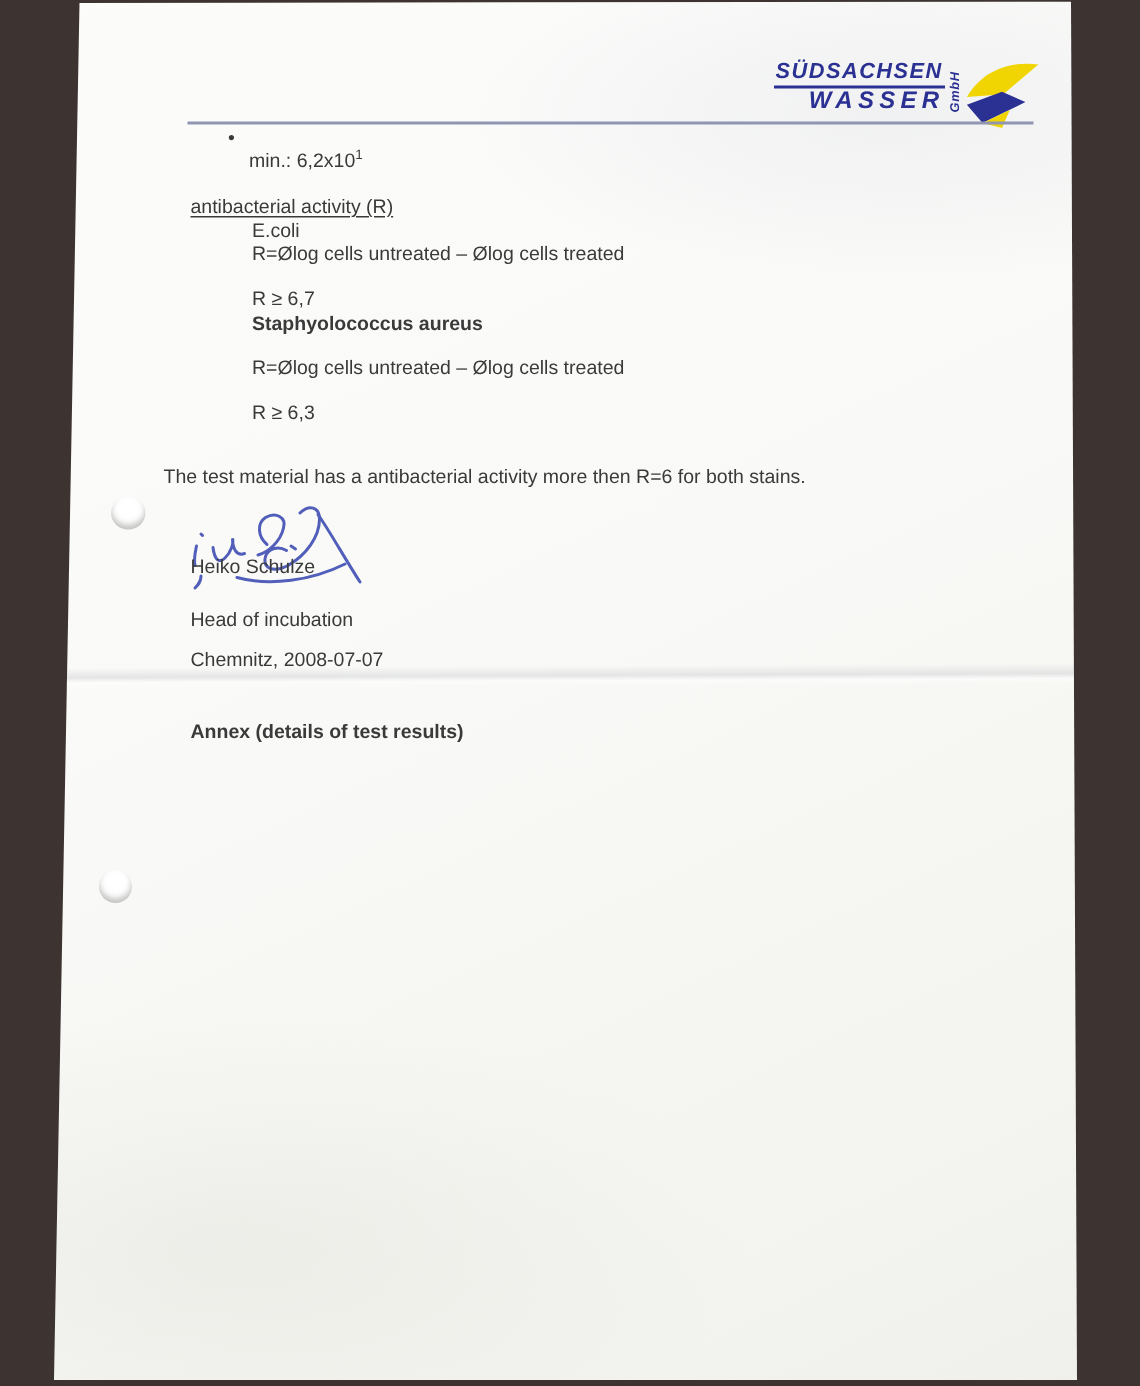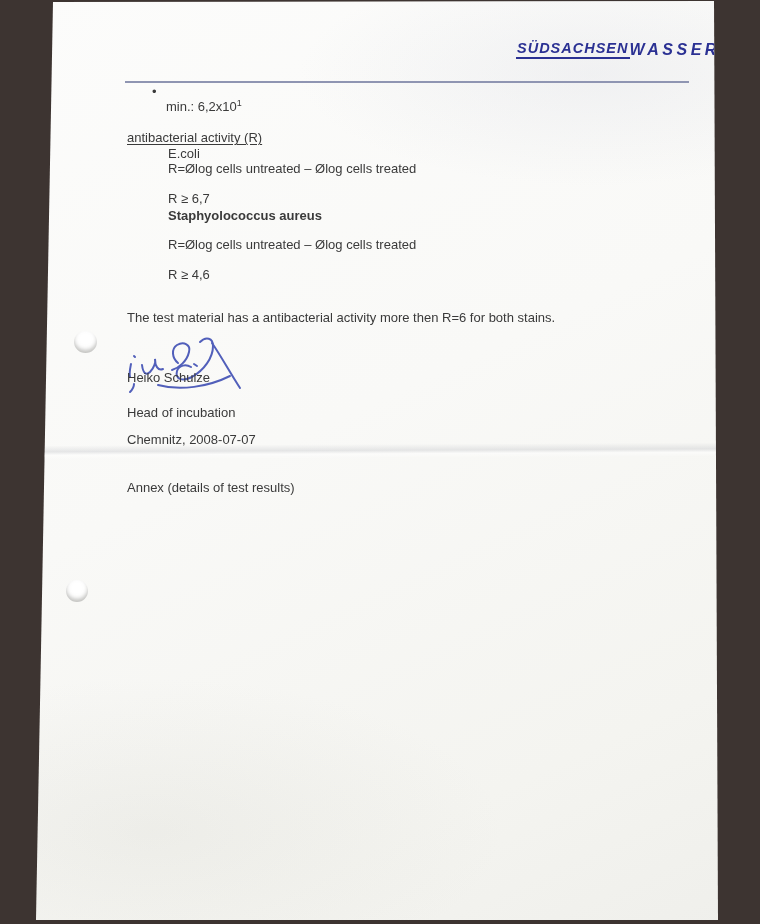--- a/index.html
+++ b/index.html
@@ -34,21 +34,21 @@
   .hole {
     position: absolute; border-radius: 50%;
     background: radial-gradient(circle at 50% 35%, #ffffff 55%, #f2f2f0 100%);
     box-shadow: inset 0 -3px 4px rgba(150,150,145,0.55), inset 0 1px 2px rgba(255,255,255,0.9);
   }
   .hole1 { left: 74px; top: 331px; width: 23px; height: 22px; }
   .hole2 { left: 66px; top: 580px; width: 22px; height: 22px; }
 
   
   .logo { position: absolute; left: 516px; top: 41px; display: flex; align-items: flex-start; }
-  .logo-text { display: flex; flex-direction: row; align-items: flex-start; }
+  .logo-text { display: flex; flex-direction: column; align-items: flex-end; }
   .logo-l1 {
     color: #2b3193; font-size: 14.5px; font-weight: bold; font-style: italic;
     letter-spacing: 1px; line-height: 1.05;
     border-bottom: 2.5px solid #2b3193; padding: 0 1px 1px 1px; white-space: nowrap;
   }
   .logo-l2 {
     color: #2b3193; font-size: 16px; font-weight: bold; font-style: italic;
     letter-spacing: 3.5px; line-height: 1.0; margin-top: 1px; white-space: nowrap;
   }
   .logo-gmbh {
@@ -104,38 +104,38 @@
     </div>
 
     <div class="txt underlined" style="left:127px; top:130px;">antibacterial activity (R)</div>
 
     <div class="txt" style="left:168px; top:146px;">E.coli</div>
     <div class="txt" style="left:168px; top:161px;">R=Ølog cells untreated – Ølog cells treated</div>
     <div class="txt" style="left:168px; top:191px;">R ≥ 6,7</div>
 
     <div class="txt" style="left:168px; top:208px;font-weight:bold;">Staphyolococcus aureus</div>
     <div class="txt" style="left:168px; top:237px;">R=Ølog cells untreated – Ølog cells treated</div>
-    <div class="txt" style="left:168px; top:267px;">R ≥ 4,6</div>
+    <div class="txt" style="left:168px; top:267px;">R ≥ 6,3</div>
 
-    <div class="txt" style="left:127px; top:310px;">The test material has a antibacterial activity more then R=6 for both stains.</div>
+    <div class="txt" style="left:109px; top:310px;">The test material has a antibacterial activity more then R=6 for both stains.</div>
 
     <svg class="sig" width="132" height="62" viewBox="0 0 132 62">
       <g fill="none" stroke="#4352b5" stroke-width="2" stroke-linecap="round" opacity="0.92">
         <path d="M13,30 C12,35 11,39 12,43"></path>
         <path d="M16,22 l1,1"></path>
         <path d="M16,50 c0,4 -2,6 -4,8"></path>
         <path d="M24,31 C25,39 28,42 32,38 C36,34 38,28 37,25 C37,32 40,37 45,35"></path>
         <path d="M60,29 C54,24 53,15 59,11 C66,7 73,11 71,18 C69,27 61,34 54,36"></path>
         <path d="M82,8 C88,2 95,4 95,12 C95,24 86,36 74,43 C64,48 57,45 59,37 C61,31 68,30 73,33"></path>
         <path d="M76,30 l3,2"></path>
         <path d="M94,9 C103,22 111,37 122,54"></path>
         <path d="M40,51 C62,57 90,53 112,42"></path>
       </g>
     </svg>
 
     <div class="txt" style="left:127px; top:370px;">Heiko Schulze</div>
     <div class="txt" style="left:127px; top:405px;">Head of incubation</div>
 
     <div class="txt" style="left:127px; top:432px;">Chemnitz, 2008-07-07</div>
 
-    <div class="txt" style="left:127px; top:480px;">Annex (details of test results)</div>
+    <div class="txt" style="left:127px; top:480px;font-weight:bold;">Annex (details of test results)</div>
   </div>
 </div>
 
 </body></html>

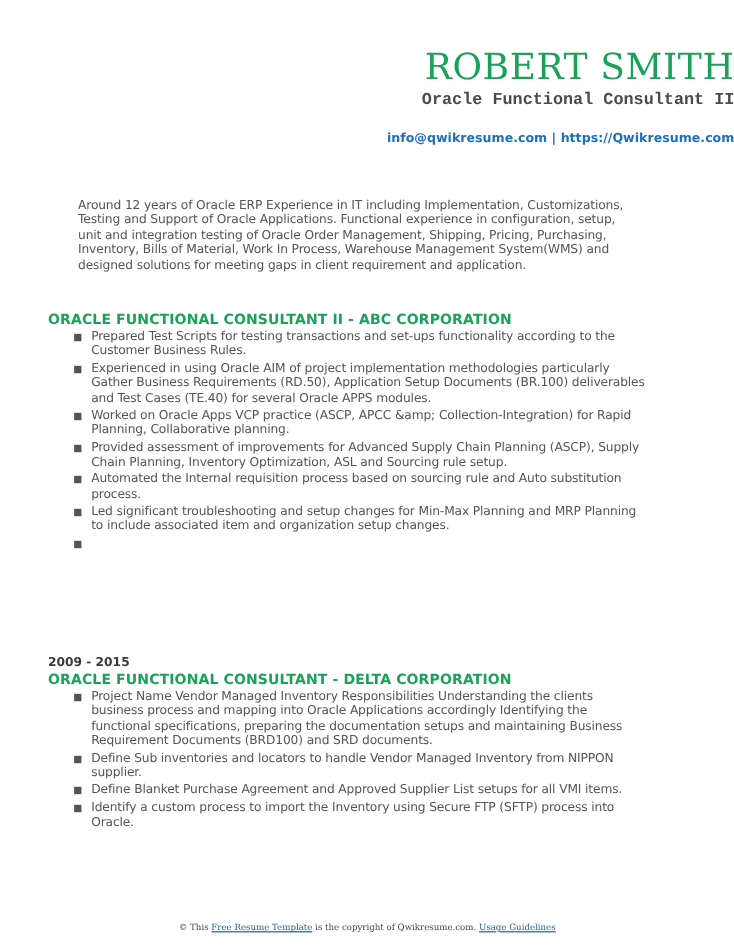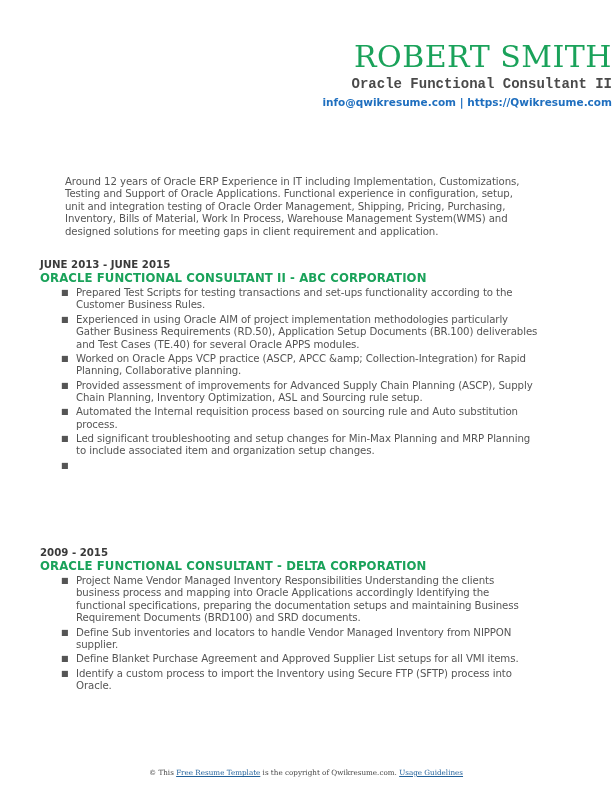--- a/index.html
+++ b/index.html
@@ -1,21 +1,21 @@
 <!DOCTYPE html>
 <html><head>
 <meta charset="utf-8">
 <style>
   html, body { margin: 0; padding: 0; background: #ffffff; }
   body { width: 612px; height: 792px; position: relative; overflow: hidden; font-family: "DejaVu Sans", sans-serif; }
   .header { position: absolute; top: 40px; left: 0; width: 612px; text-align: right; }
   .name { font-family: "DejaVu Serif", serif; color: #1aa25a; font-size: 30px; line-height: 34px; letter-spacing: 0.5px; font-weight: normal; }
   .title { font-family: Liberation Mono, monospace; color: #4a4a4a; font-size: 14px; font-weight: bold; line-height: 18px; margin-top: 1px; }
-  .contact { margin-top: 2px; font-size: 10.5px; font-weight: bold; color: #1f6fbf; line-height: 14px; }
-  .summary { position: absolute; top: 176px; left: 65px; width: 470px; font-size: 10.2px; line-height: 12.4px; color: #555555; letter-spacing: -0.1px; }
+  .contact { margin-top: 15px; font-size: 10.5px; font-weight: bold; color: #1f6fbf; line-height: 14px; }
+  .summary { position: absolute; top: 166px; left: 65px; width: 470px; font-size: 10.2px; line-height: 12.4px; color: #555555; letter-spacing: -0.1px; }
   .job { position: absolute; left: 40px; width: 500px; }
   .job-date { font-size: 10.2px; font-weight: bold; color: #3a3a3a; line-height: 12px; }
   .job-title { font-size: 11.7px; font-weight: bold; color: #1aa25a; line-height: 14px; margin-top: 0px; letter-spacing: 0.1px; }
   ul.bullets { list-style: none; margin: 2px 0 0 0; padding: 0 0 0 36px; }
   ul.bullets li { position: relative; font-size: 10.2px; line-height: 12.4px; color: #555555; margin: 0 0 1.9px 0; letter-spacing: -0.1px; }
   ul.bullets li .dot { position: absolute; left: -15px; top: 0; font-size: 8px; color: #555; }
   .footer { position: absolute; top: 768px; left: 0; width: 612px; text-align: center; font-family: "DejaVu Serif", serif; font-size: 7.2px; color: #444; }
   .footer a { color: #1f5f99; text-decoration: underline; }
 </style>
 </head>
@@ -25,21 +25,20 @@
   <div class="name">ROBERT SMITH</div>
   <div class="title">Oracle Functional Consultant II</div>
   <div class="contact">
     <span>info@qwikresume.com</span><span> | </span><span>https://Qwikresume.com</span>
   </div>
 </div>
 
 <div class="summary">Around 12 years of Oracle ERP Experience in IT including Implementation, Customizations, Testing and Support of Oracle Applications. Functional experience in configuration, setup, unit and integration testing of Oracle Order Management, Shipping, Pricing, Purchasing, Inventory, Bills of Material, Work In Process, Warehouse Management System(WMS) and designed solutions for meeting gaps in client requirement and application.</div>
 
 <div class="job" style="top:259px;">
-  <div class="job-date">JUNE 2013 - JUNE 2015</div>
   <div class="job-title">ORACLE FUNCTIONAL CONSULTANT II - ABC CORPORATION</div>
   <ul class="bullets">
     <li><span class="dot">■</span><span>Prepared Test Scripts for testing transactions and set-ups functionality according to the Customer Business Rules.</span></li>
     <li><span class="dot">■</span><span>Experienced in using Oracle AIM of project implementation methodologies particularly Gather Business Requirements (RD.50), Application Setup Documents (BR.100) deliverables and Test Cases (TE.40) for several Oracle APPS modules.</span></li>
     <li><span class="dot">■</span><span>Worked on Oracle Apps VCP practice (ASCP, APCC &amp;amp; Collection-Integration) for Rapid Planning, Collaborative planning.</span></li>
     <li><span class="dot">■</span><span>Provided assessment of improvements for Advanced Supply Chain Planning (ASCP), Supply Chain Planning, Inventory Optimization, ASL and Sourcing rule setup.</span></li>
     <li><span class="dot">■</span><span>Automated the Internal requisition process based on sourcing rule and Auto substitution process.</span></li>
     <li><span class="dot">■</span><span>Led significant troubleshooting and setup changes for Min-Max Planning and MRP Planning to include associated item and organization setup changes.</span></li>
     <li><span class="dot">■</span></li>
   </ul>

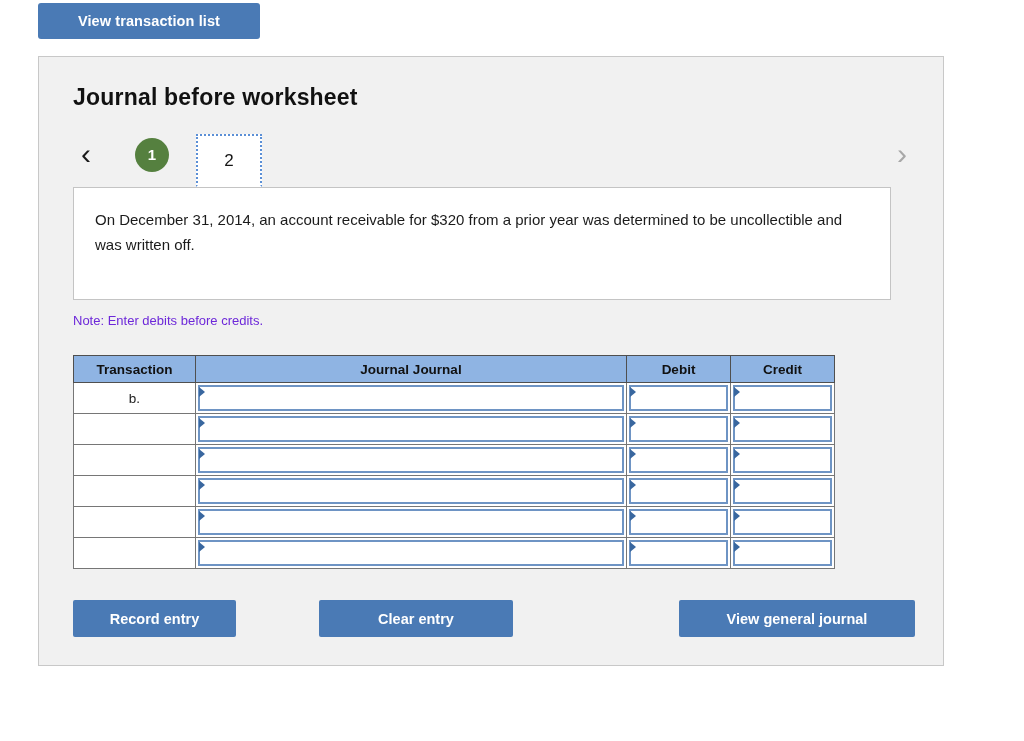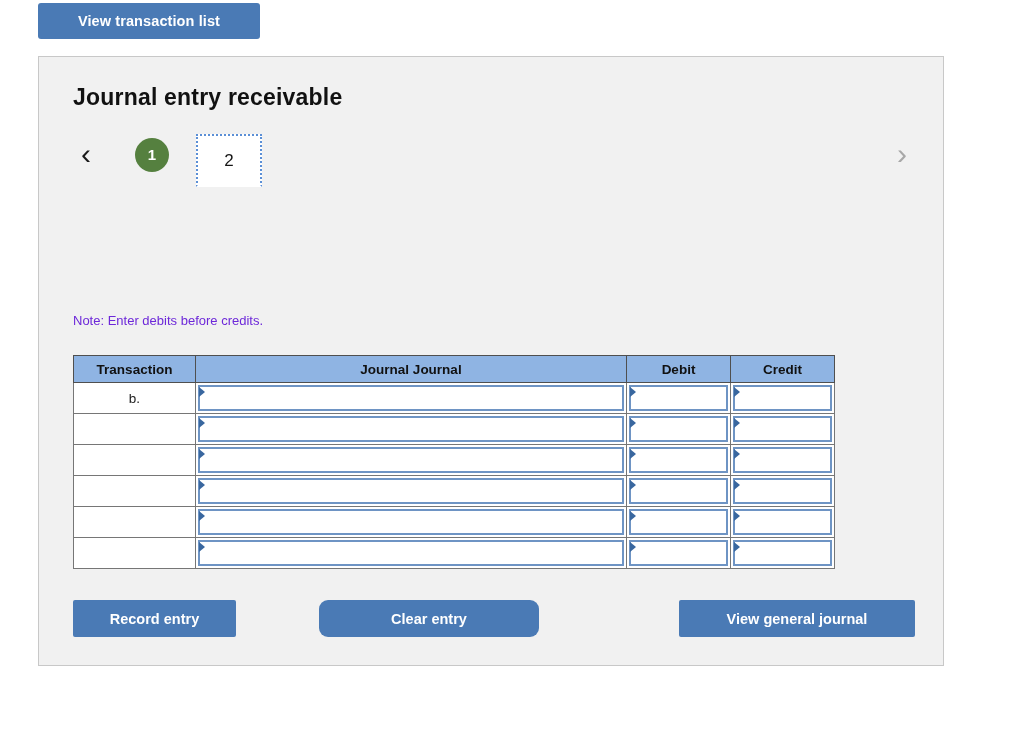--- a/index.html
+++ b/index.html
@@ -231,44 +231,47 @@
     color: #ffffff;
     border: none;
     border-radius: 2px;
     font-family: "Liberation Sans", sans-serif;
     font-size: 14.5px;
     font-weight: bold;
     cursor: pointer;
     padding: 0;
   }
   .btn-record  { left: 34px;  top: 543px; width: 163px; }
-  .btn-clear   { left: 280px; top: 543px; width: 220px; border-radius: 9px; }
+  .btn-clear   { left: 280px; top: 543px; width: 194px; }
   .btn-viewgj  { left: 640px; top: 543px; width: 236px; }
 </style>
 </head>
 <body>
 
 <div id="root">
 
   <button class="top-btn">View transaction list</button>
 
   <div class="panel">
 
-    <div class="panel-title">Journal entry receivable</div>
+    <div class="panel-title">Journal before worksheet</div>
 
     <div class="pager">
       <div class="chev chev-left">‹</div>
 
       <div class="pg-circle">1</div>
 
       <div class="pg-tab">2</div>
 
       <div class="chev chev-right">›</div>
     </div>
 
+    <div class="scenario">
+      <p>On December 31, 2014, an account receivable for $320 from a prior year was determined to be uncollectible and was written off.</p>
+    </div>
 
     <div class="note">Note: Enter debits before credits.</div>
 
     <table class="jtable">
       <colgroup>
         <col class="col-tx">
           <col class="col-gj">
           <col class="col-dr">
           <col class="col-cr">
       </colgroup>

* * *

● EXERCISE DESCRIPTION: The range runs from the line with "flex; flex-direction: column;" up to and including the line with "color: #2b3193; font-size: 16px;" in the listing above; please write out exactly those lines and nothing more.

● SOLUTION BELOW:
+  .logo-text { display: flex; flex-direction: column; align-items: flex-end; }
   .logo-l1 {
     color: #2b3193; font-size: 14.5px; font-weight: bold; font-style: italic;
     letter-spacing: 1px; line-height: 1.05;
     border-bottom: 2.5px solid #2b3193; padding: 0 1px 1px 1px; white-space: nowrap;
   }
   .logo-l2 {
     color: #2b3193; font-size: 16px; font-weight: bold; font-style: italic;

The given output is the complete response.